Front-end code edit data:
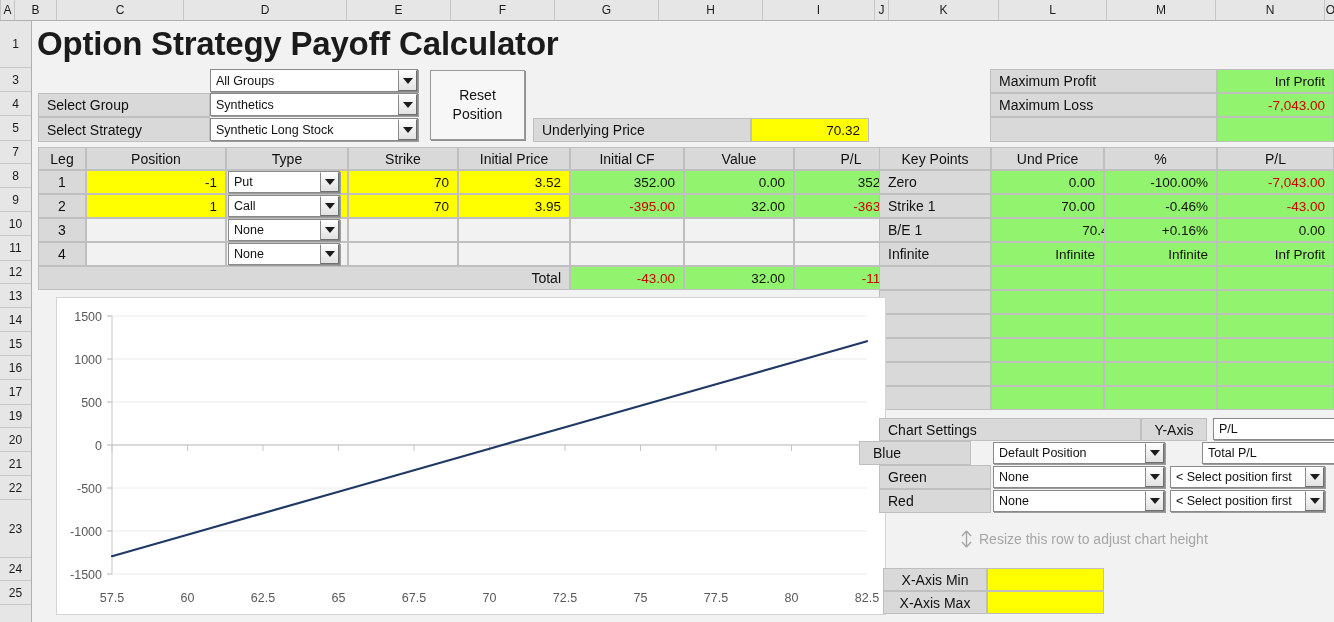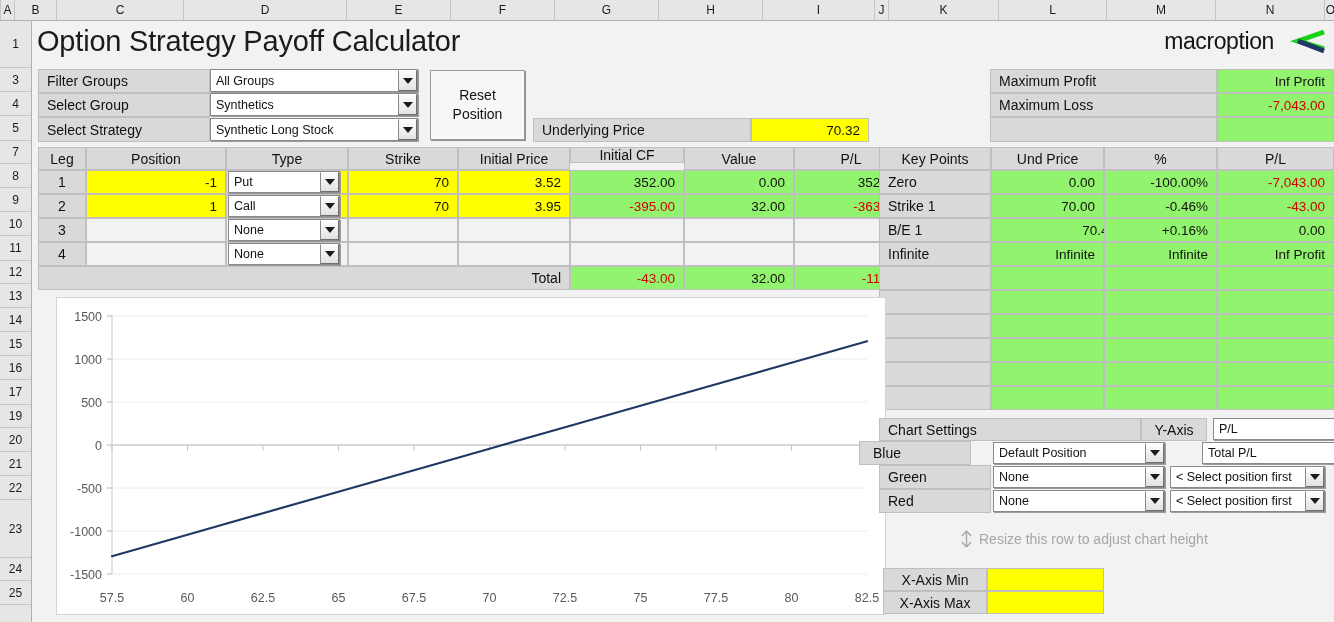"Option Strategy Payoff Calculator" .title { font-size: 29px -> 33px; font-weight: normal -> bold }
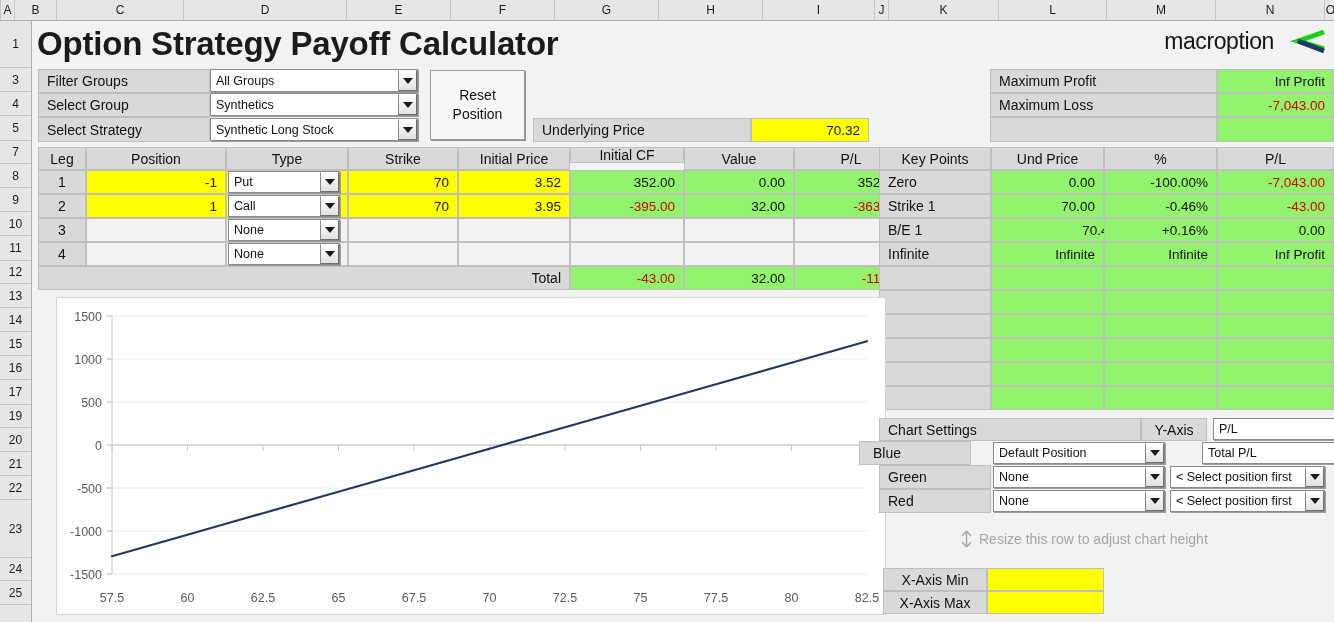"macroption" div.logo { html: <div> <div>macroption</div> <svg> <path></path> <path></path> </svg> </div> -> none }
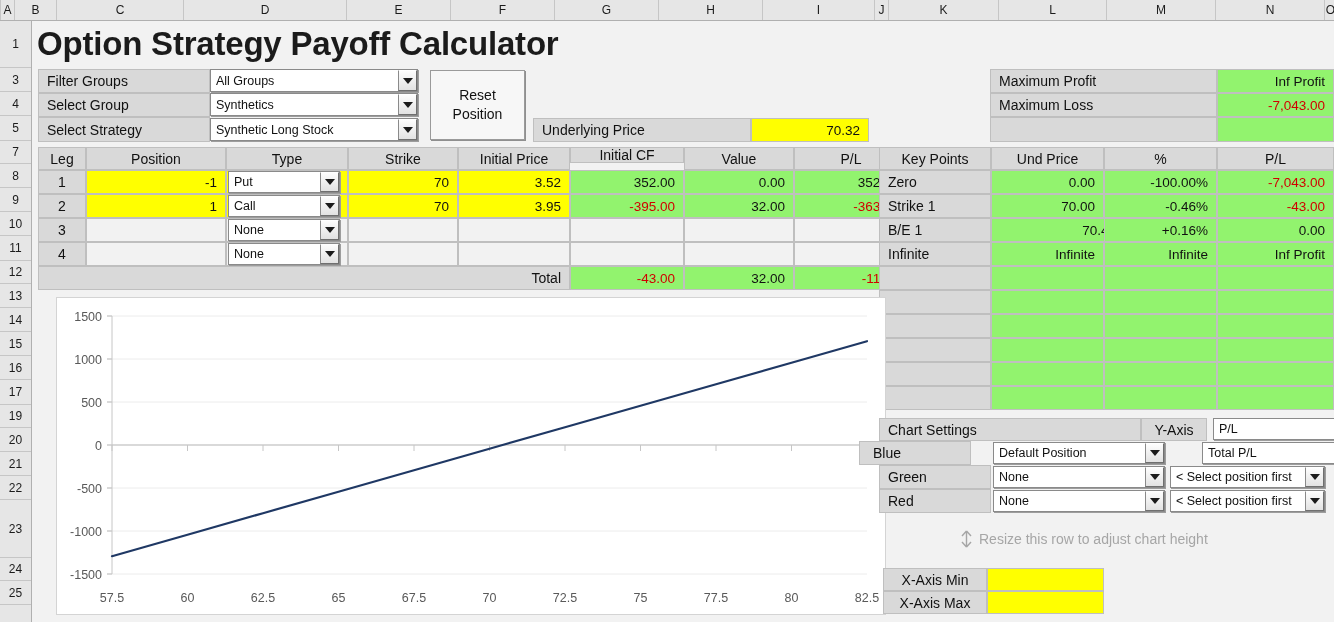"Filter Groups" div.lbl { html: <div>Filter Groups</div> -> none }
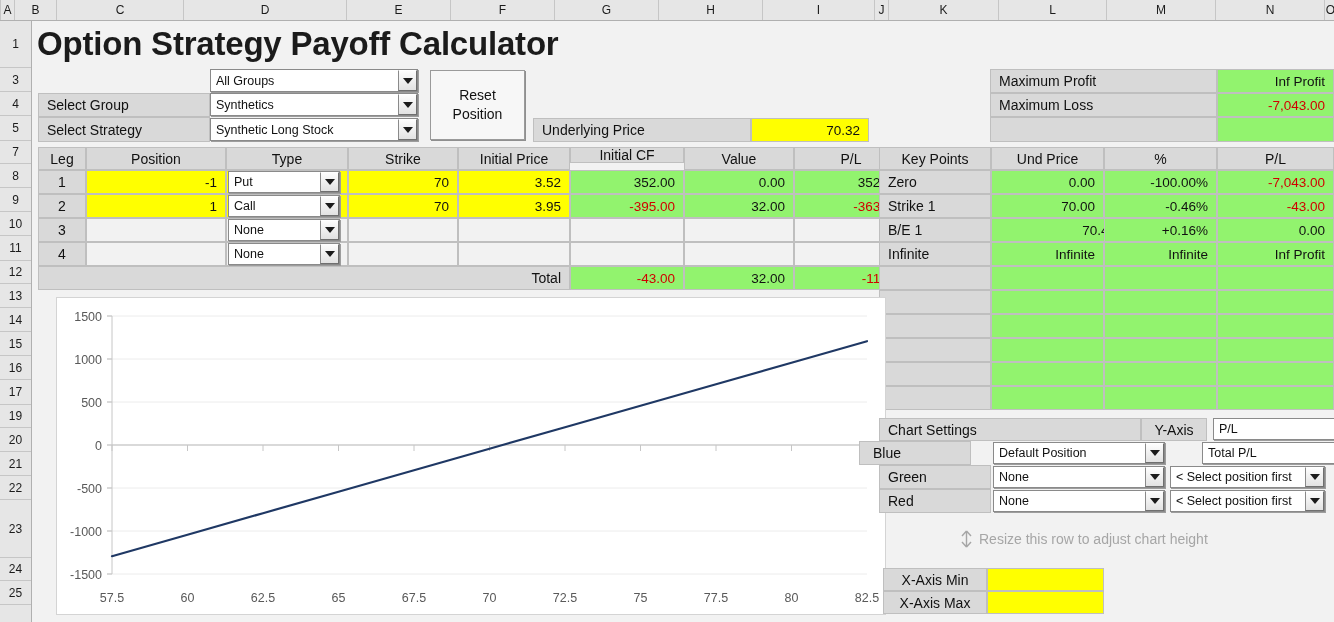"Initial CF" div.lbl { height: 16px -> 23px }
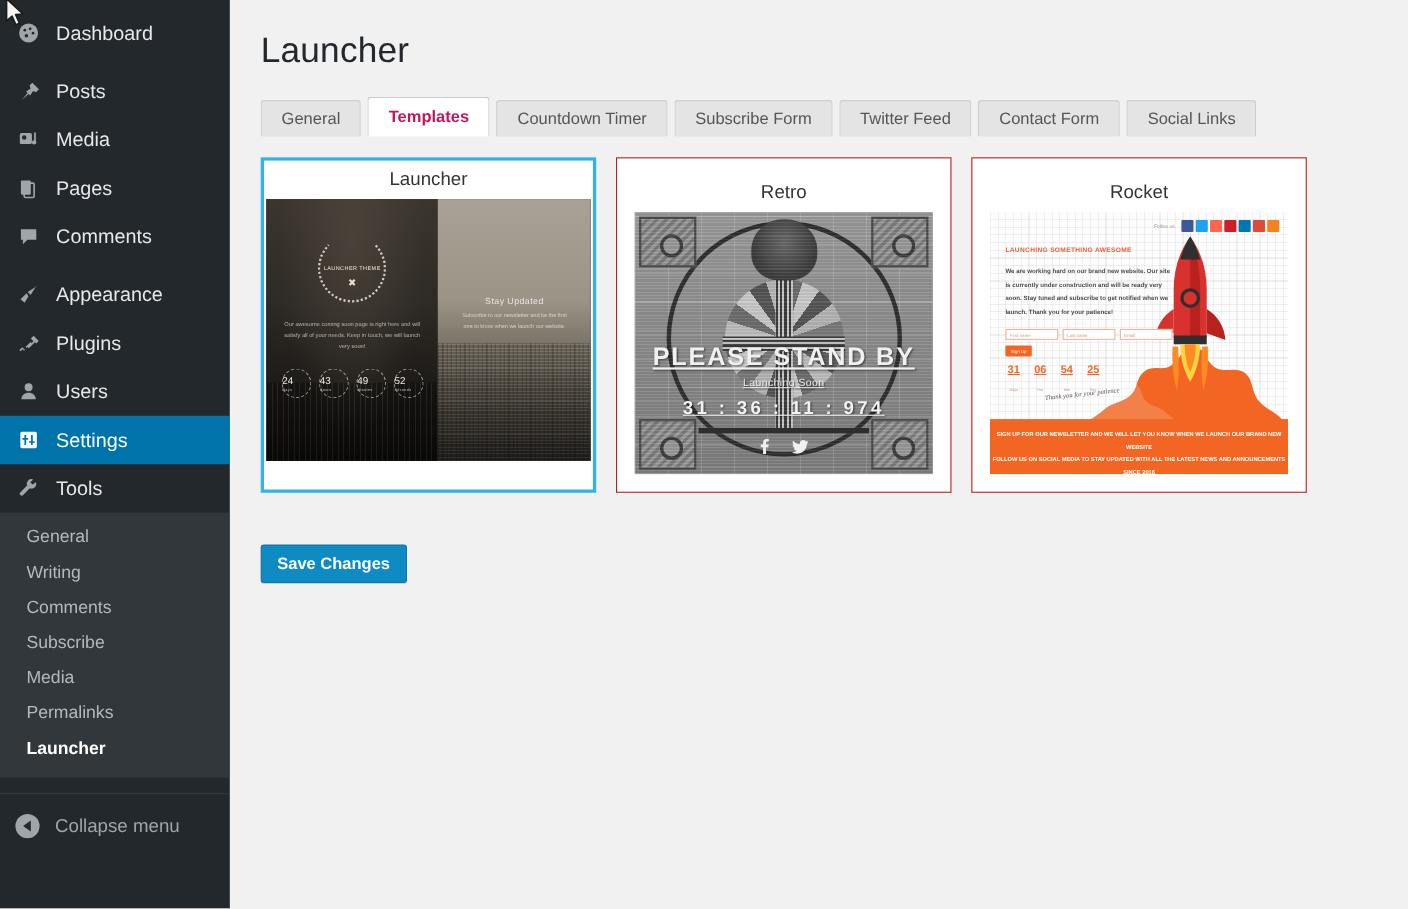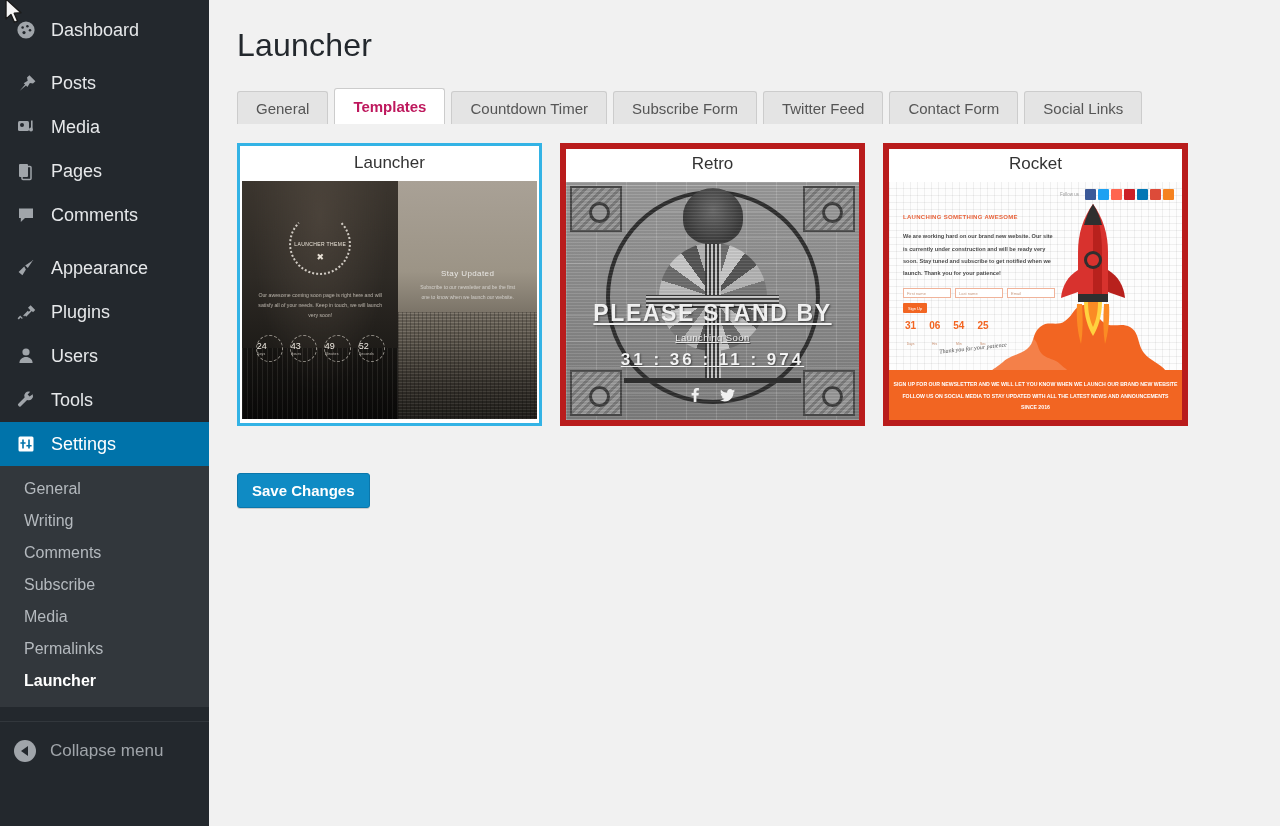"Retro" .card { border: 6px solid #b91c1c -> 1px solid #b91c1c; padding: 0 -> 16px }
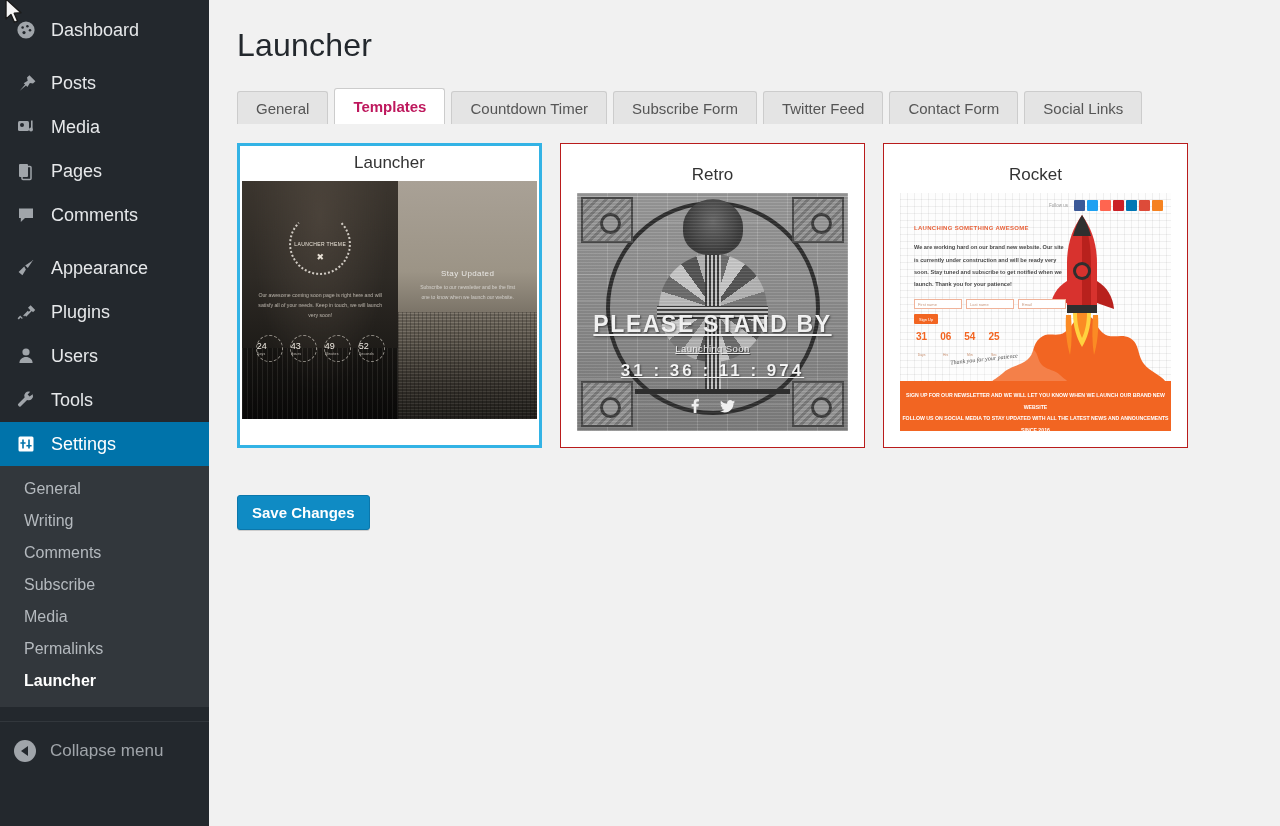"31" .rk-count b { text-decoration: none -> underline }
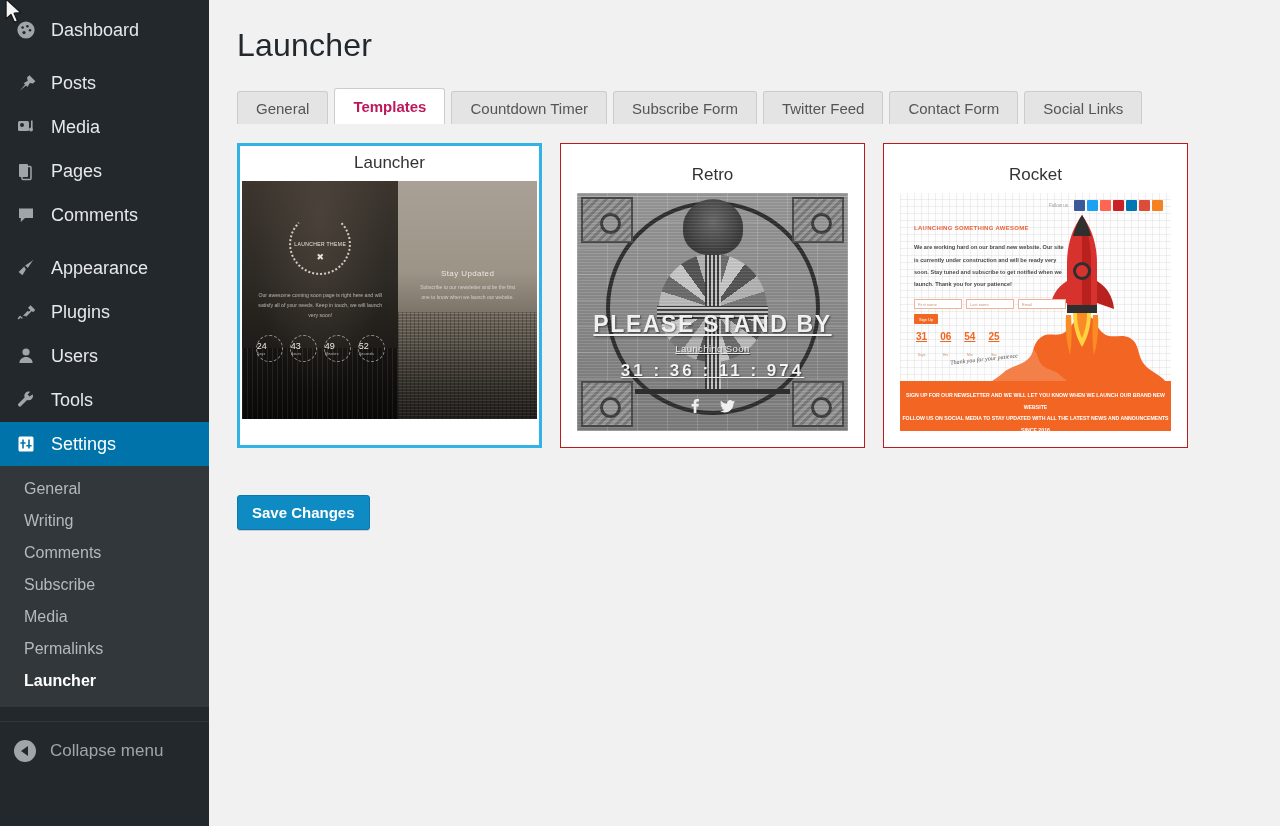"Tools" div.menu-item { order: before "Settings" -> after "Settings" }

### What you are asked to do
Exactly the lines from the top of the entries through the line with "height: 16px ->", inclusive, must be given again, with every picture omitted.

### Exercise result
"Option Strategy Payoff Calculator" .title { font-size: 29px -> 33px; font-weight: normal -> bold }
"macroption" div.logo { html: <div> <div>macroption</div> <svg> <path></path> <path></path> </svg> </div> -> none }
"Filter Groups" div.lbl { html: <div>Filter Groups</div> -> none }
"Initial CF" div.lbl { height: 16px -> 23px }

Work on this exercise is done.